PROBLEM DETAILS:
Please transcribe the listing below in full and word for word, without its pictures.

######

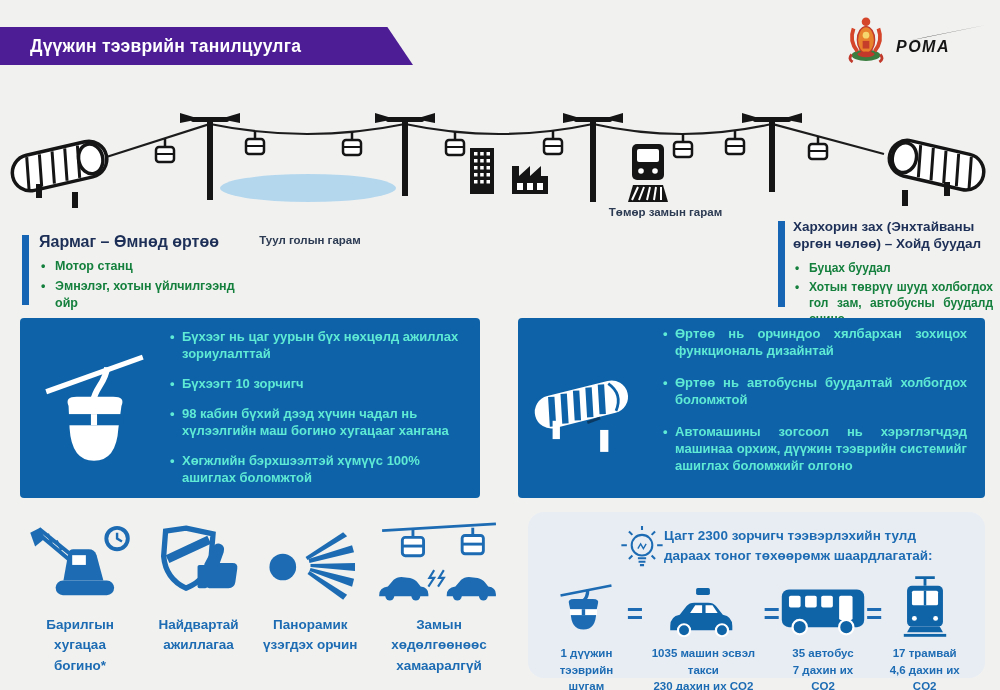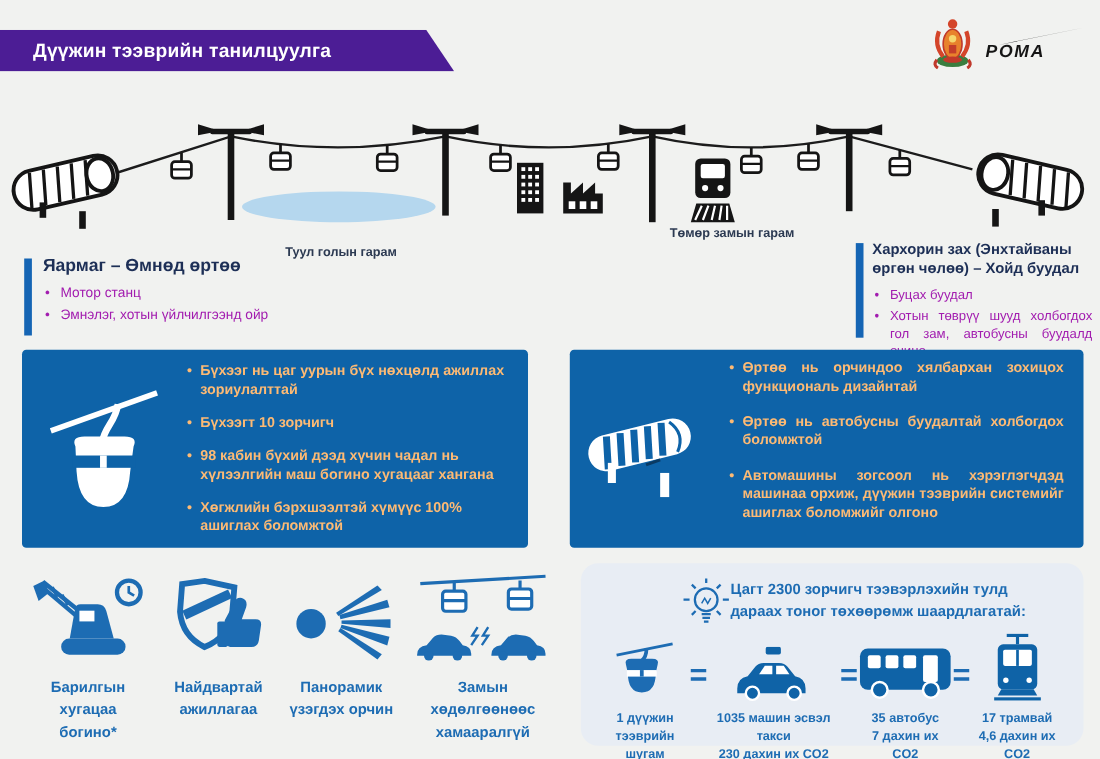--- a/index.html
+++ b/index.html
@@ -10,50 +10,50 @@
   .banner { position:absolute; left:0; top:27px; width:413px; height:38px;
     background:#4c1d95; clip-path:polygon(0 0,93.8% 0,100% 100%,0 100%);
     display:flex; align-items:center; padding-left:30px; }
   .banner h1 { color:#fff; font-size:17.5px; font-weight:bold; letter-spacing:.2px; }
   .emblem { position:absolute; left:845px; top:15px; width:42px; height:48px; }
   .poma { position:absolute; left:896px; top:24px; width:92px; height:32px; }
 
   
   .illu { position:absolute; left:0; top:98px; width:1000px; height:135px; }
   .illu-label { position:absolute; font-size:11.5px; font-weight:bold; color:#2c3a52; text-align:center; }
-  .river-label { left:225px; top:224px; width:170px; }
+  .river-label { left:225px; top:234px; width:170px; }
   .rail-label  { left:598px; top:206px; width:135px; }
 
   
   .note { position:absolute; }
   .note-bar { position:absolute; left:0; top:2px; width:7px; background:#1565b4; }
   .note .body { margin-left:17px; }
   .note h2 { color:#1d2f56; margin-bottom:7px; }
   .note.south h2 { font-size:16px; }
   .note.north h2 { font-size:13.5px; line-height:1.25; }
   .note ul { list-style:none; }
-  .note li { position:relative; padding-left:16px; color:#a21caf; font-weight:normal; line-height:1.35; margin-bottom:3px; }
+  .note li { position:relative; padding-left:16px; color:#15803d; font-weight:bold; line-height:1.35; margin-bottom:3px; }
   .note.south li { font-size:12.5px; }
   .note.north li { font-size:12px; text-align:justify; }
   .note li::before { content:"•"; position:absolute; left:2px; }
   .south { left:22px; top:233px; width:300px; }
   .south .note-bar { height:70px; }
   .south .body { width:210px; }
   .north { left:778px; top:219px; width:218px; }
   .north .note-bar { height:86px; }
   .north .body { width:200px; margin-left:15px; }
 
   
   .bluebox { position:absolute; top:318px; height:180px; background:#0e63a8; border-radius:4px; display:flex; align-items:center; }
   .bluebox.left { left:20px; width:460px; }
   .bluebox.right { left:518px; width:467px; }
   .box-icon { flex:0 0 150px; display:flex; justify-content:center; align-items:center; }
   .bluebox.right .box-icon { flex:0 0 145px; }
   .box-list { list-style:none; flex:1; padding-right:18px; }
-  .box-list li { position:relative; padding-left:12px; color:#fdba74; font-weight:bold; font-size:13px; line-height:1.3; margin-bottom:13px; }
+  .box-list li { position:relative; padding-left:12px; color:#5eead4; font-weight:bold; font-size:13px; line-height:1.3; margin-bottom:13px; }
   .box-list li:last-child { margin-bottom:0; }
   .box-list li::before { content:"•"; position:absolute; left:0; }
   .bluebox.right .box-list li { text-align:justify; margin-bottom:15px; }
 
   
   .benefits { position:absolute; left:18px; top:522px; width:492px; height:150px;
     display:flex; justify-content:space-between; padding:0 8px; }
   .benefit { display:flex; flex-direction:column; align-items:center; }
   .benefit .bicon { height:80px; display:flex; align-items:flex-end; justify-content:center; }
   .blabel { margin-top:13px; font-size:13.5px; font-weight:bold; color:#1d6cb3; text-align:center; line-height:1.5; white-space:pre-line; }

######

WRITTEN SOLUTION:
--- a/index.html
+++ b/index.html
@@ -10,50 +10,50 @@
   .banner { position:absolute; left:0; top:27px; width:413px; height:38px;
     background:#4c1d95; clip-path:polygon(0 0,93.8% 0,100% 100%,0 100%);
     display:flex; align-items:center; padding-left:30px; }
   .banner h1 { color:#fff; font-size:17.5px; font-weight:bold; letter-spacing:.2px; }
   .emblem { position:absolute; left:845px; top:15px; width:42px; height:48px; }
   .poma { position:absolute; left:896px; top:24px; width:92px; height:32px; }
 
   
   .illu { position:absolute; left:0; top:98px; width:1000px; height:135px; }
   .illu-label { position:absolute; font-size:11.5px; font-weight:bold; color:#2c3a52; text-align:center; }
-  .river-label { left:225px; top:224px; width:170px; }
+  .river-label { left:225px; top:234px; width:170px; }
   .rail-label  { left:598px; top:206px; width:135px; }
 
   
   .note { position:absolute; }
   .note-bar { position:absolute; left:0; top:2px; width:7px; background:#1565b4; }
   .note .body { margin-left:17px; }
   .note h2 { color:#1d2f56; margin-bottom:7px; }
   .note.south h2 { font-size:16px; }
   .note.north h2 { font-size:13.5px; line-height:1.25; }
   .note ul { list-style:none; }
-  .note li { position:relative; padding-left:16px; color:#a21caf; font-weight:normal; line-height:1.35; margin-bottom:3px; }
+  .note li { position:relative; padding-left:16px; color:#15803d; font-weight:bold; line-height:1.35; margin-bottom:3px; }
   .note.south li { font-size:12.5px; }
   .note.north li { font-size:12px; text-align:justify; }
   .note li::before { content:"•"; position:absolute; left:2px; }
   .south { left:22px; top:233px; width:300px; }
   .south .note-bar { height:70px; }
   .south .body { width:210px; }
   .north { left:778px; top:219px; width:218px; }
   .north .note-bar { height:86px; }
   .north .body { width:200px; margin-left:15px; }
 
   
   .bluebox { position:absolute; top:318px; height:180px; background:#0e63a8; border-radius:4px; display:flex; align-items:center; }
   .bluebox.left { left:20px; width:460px; }
   .bluebox.right { left:518px; width:467px; }
   .box-icon { flex:0 0 150px; display:flex; justify-content:center; align-items:center; }
   .bluebox.right .box-icon { flex:0 0 145px; }
   .box-list { list-style:none; flex:1; padding-right:18px; }
-  .box-list li { position:relative; padding-left:12px; color:#fdba74; font-weight:bold; font-size:13px; line-height:1.3; margin-bottom:13px; }
+  .box-list li { position:relative; padding-left:12px; color:#5eead4; font-weight:bold; font-size:13px; line-height:1.3; margin-bottom:13px; }
   .box-list li:last-child { margin-bottom:0; }
   .box-list li::before { content:"•"; position:absolute; left:0; }
   .bluebox.right .box-list li { text-align:justify; margin-bottom:15px; }
 
   
   .benefits { position:absolute; left:18px; top:522px; width:492px; height:150px;
     display:flex; justify-content:space-between; padding:0 8px; }
   .benefit { display:flex; flex-direction:column; align-items:center; }
   .benefit .bicon { height:80px; display:flex; align-items:flex-end; justify-content:center; }
   .blabel { margin-top:13px; font-size:13.5px; font-weight:bold; color:#1d6cb3; text-align:center; line-height:1.5; white-space:pre-line; }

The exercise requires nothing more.